▸ **What is needed**
Output only the lines from the one holding "Electrical Equip (DI), 2021: none -> 93.2" to the end of the data below, please, copied exactly.

★ ★ ★ ★ ★ ★ ★

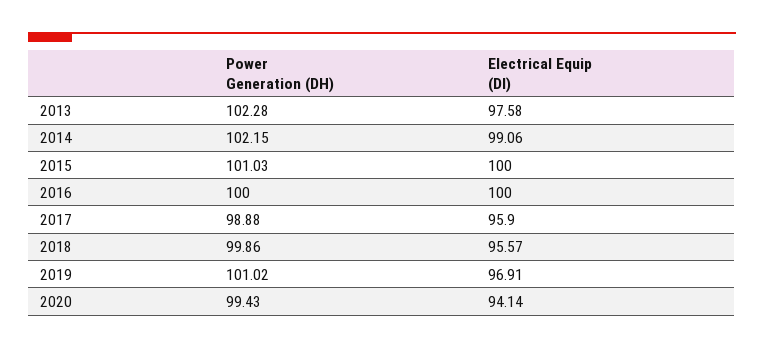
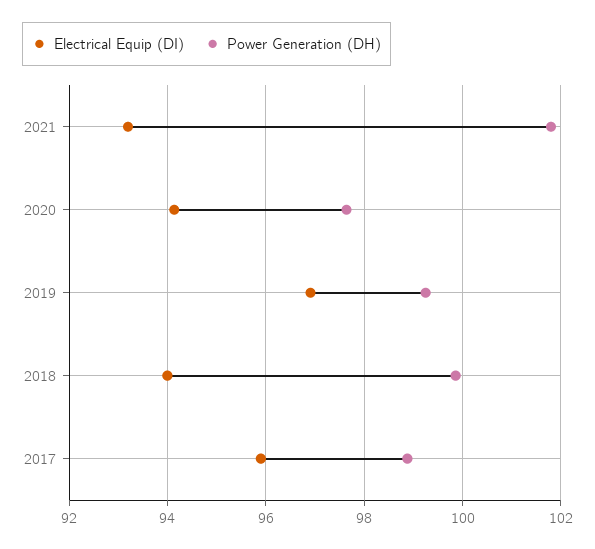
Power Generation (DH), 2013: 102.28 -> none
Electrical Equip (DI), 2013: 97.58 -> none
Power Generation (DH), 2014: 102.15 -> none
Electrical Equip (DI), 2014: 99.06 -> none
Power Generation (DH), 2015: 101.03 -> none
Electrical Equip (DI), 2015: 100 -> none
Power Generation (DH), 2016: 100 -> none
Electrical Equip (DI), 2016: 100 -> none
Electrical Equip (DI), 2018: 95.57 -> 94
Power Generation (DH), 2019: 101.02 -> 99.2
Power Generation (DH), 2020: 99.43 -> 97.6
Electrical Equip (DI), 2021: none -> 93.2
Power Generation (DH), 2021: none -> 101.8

★ ★ ★ ★ ★ ★ ★

▸ **Reply**
Electrical Equip (DI), 2021: none -> 93.2
Power Generation (DH), 2021: none -> 101.8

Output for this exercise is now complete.